Maintenance programming is an important job in nearly any software shop. As developers move on to other positions or companies, the projects they leave behind still need someone to take care of them, to fix bugs or implement customer requests. Often, these products have been cobbled together by a variety of programmers who no longer work for the company, many of whom had only a loose understanding of the product (or even programming in general).
Martin was one such maintenance programmer. After being hired, management quickly realized he had a knack for digging into old systems and figuring them out well enough to update them, which often meant a full rewrite to make everything consistent and sane.
One such system that quickly fell into his lap was essentially a management appliance, a Linux virtual machine (VM) prepackaged with a web-based management interface to control the system. The web application worked well enough but the test suite had…trouble.
The tests used Selenium to deploy a fresh VM and perform some pre-defined actions on the user interface. Most of the test suite was written by a former employee named Jackson who, as far as Martin could tell from his notes and source control commit messages, had very odd assumptions about how things worked, especially involving concurrency.
The test suite had some serious performance issues, as well as a ton of inexplicably failing test cases. The system did not scale up as more VMs were deployed, at all, and Martin uncovered the scary truth that Jackson had wrapped everything in synchronization primitives and routed all actions through a global singleton which stored all state for all VMs. Only one test operation at a time was supported, across all test VMs, forcing them to queue up and run sequentially.

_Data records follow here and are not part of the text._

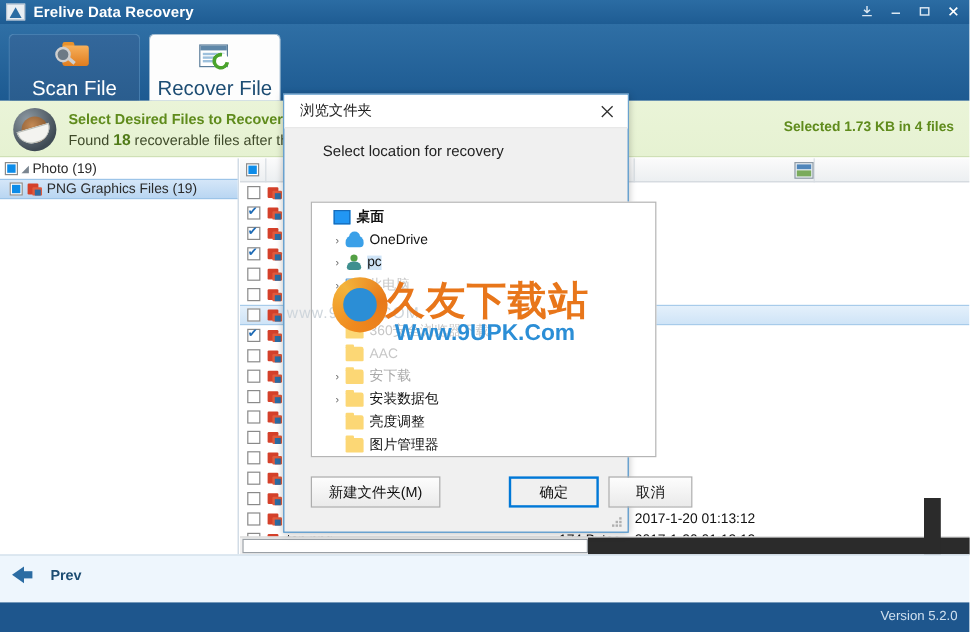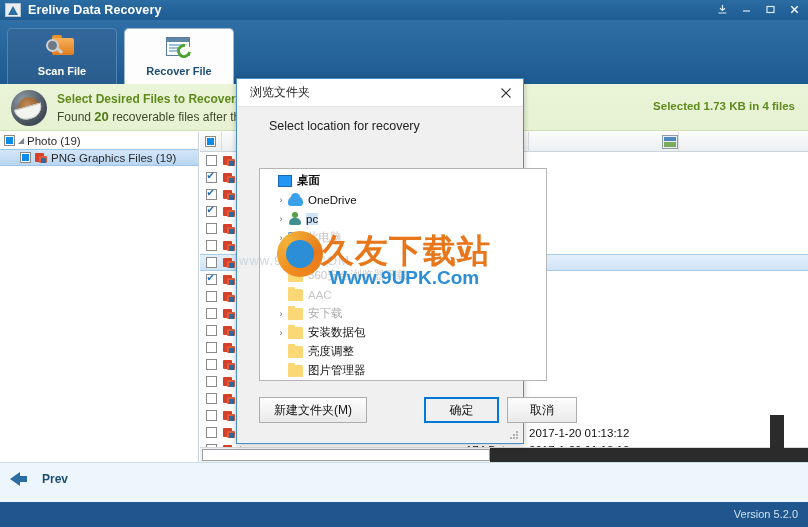--- a/index.html
+++ b/index.html
@@ -65,7 +65,7 @@
     background:#fdfdfd;
     border:1px solid #9cb8cf; border-bottom:none;
   }
-  .tab-label { font-size:11px; font-weight:bold; margin-top:4px; }
+  .tab-label { font-size:17px; font-weight:normal; margin-top:4px; }
   .tab.inactive .tab-label { color:#ffffff; }
   .tab.active .tab-label { color:#1d4d73; }
   .tab-ico { width:32px; height:26px; position:relative; }

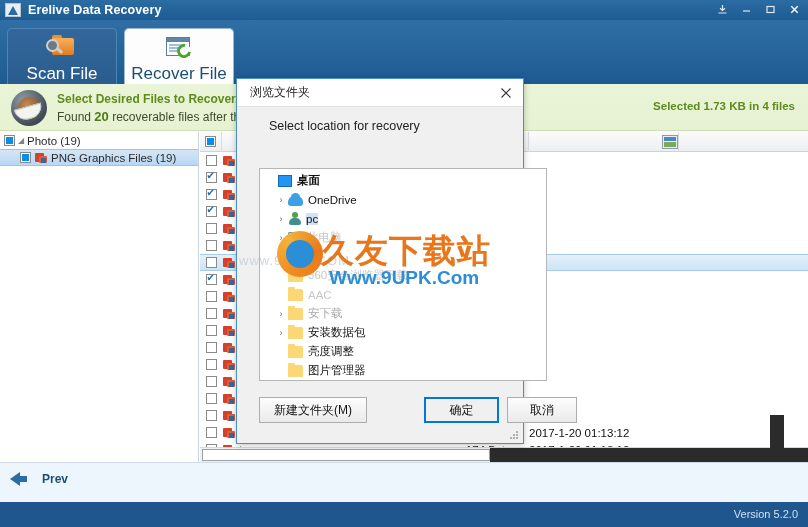--- a/index.html
+++ b/index.html
@@ -366,7 +366,7 @@
     </div>
     <div class="banner-t1">Select Desired Files to Recover.</div>
     <div class="banner-t2">
-      <span>Found </span><b>20</b><span> recoverable files after the scan. Please</span>
+      <span>Found </span><b>18</b><span> recoverable files after the scan. Please</span>
     </div>
     <div class="banner-right">Selected 1.73 KB in 4 files</div>
   </div>

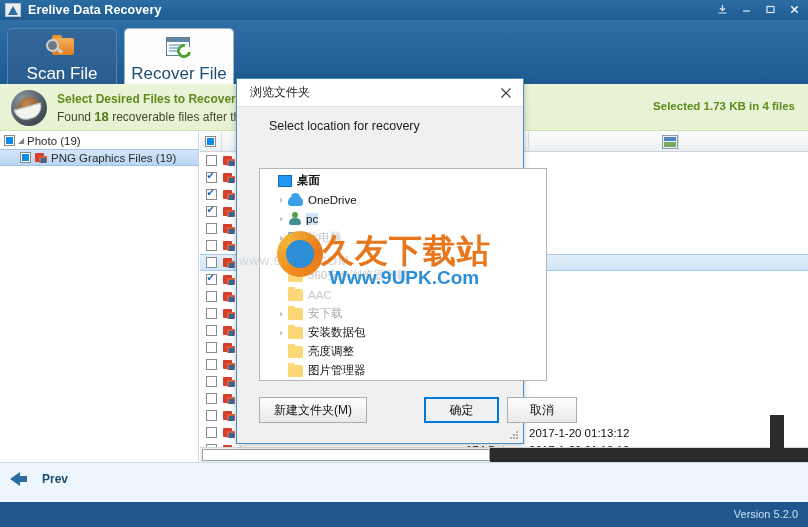--- a/index.html
+++ b/index.html
@@ -377,7 +377,7 @@
       <span class="twisty">◢</span>
       <span>Photo (19)</span>
     </div>
-    <div class="tree-row sel" style="padding-left:20px;">
+    <div class="tree-row sel" style="padding-left:8px;">
       <span class="cbx filled"></span>
       <span style="width:4px;flex:none;"></span>
       <span class="png-ico">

Seeing how all test state was stored in a global singleton, Martin realized that a huge number of the test suite’s failures had to do with leaky state. One test VM would set some state, then give up its lock between tests, providing a small window for another VM to grab the lock and then fail because the state wasn’t valid for that specific test.
He asked around the office to see if anyone knew more about the test system, and though nobody knew the specifics, his coworkers did recall that Jackson was hugely concerned that state would leak between test VMs and cause problems and had spent most of his time designing the system to avoid that. So Martin started reviewing source control history and commit messages, and found that Jackson was ignorant of anything beyond basic programming. Somehow, he believed the singleton would prevent state from being shared. Commit messages spelled it out: “Used a singleton to avoid shared state for concurrency.”
And so Martin spent a few months improving the system by removing the singleton and mutexes, and generally cleaning up the tests’ code. During testing, Jackson’s shared state woes never surfaced, and when Martin was finished the test suite scaled very well by the number of VMs. Most of the spurious test failures simply disappeared and the entire suite ran in a fraction of the time.
And now Martin understood why Jackson was no longer with the company. His solution for dealing with concurrency problems from “potential” shared state was to rewrite the framework to use “assuredly” shared state.